Start of Block

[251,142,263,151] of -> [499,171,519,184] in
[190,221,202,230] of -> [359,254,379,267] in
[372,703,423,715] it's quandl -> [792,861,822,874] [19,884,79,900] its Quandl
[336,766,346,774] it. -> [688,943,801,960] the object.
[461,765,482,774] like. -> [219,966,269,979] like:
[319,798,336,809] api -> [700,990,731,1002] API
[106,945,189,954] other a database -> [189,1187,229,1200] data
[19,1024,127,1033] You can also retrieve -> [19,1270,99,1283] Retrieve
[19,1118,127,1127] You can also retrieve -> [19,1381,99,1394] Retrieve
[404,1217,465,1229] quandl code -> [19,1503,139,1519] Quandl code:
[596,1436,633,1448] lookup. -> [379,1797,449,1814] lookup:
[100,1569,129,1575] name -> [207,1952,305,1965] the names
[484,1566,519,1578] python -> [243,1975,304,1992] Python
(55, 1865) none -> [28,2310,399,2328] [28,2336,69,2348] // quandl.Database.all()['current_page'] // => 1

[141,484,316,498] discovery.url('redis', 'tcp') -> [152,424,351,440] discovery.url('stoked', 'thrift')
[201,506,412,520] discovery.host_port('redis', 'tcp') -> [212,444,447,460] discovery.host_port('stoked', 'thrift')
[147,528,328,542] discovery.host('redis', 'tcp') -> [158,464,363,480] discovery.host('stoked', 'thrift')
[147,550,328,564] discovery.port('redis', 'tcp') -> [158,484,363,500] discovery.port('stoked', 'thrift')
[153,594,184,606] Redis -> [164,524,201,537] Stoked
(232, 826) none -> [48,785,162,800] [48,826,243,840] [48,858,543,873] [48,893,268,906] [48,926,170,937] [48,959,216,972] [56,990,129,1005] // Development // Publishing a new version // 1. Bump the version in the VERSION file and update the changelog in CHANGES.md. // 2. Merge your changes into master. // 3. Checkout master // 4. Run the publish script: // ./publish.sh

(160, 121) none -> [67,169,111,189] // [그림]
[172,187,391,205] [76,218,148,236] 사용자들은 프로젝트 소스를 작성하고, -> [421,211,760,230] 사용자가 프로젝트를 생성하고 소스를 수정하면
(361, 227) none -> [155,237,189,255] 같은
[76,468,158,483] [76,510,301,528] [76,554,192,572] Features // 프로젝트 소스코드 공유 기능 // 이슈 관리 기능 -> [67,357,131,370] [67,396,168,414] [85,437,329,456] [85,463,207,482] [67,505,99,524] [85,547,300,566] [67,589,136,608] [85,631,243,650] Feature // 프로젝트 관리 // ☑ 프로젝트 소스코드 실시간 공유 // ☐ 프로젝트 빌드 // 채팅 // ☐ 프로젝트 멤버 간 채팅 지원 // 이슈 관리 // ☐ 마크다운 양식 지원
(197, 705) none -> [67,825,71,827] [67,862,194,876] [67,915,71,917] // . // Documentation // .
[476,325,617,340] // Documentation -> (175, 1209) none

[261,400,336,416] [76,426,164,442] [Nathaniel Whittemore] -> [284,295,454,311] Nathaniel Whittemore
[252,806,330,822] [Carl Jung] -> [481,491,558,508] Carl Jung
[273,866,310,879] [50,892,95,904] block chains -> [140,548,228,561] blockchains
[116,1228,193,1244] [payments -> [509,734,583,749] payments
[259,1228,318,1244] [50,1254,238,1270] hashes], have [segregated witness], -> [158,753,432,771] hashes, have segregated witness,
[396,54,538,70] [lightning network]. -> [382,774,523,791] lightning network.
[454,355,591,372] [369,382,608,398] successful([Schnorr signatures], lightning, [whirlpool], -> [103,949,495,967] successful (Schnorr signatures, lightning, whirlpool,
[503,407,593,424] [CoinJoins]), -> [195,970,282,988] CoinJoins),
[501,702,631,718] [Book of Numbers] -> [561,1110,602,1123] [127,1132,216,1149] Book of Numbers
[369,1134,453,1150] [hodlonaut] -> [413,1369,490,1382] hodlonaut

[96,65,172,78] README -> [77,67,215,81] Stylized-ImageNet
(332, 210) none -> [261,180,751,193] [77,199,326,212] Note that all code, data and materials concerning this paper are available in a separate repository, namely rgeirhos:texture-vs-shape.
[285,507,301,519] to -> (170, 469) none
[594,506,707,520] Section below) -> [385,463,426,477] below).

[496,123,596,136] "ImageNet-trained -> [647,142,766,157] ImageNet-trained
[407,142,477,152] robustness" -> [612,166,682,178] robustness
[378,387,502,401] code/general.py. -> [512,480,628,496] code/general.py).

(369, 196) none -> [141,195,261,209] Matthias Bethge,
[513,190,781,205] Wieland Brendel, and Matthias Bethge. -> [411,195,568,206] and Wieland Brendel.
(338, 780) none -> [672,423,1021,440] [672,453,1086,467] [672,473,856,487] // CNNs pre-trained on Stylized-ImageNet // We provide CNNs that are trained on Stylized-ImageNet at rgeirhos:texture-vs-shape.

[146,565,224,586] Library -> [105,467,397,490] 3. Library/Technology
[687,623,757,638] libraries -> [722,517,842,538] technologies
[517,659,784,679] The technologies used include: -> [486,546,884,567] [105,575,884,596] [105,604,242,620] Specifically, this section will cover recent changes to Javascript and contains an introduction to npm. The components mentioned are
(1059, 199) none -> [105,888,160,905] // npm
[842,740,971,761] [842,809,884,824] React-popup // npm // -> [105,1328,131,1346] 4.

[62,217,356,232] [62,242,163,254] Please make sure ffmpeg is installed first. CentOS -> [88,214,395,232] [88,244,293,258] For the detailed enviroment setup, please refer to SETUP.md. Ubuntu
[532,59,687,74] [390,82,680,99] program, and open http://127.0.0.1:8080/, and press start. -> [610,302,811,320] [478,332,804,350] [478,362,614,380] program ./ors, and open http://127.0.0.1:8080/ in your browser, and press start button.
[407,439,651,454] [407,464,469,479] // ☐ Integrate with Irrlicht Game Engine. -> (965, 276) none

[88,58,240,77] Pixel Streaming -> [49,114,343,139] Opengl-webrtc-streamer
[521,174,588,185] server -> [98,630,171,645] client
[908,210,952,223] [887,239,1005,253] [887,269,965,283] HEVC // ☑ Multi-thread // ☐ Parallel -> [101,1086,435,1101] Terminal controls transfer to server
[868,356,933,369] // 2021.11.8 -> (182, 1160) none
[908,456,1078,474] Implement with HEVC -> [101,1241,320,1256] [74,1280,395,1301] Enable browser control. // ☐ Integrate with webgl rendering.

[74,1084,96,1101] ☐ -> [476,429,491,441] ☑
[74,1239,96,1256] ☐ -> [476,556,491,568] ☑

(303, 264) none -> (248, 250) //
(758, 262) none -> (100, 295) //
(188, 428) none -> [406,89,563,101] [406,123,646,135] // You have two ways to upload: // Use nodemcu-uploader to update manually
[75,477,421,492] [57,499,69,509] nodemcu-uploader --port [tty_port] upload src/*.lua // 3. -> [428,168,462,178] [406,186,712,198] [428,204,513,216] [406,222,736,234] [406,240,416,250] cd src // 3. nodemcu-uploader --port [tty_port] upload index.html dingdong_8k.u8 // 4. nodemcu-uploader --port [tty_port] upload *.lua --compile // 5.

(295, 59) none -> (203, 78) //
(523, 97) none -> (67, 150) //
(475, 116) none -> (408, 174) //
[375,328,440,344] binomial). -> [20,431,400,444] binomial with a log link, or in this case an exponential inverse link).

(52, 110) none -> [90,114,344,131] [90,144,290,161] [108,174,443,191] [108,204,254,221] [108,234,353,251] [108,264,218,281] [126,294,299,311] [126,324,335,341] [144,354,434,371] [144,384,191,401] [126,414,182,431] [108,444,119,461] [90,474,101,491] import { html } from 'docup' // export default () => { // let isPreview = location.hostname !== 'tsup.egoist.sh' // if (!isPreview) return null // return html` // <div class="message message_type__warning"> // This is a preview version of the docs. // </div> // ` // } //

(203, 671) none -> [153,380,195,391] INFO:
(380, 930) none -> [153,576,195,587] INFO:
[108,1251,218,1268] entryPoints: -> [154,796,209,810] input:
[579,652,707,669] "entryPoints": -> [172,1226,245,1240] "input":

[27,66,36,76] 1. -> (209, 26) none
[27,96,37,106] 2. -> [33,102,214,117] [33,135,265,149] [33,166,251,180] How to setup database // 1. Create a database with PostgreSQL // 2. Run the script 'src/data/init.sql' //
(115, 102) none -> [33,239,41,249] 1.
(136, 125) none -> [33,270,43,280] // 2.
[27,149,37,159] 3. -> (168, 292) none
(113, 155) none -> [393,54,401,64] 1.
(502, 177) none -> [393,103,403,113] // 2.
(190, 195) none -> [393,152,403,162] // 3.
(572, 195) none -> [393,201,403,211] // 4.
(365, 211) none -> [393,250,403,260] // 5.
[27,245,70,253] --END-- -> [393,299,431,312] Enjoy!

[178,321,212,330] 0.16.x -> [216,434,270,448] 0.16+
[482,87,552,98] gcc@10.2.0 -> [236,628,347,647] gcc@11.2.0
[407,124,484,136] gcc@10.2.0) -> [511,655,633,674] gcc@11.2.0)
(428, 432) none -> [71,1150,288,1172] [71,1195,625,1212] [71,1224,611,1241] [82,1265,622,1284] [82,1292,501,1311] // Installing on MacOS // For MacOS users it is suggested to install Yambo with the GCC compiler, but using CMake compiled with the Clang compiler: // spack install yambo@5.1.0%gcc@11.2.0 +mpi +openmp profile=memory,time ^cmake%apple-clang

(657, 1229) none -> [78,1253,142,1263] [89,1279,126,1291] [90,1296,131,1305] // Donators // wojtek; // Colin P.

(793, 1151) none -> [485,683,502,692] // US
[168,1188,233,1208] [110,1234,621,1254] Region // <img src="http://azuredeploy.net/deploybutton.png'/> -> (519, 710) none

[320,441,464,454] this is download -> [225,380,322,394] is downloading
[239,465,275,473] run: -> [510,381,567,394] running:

End of Block

* [Exercise objective]
Working from the entries above, find every line in which the word "Retrieve" occurs and copy it.

* [Exercise answer]
[19,1024,127,1033] You can also retrieve -> [19,1270,99,1283] Retrieve
[19,1118,127,1127] You can also retrieve -> [19,1381,99,1394] Retrieve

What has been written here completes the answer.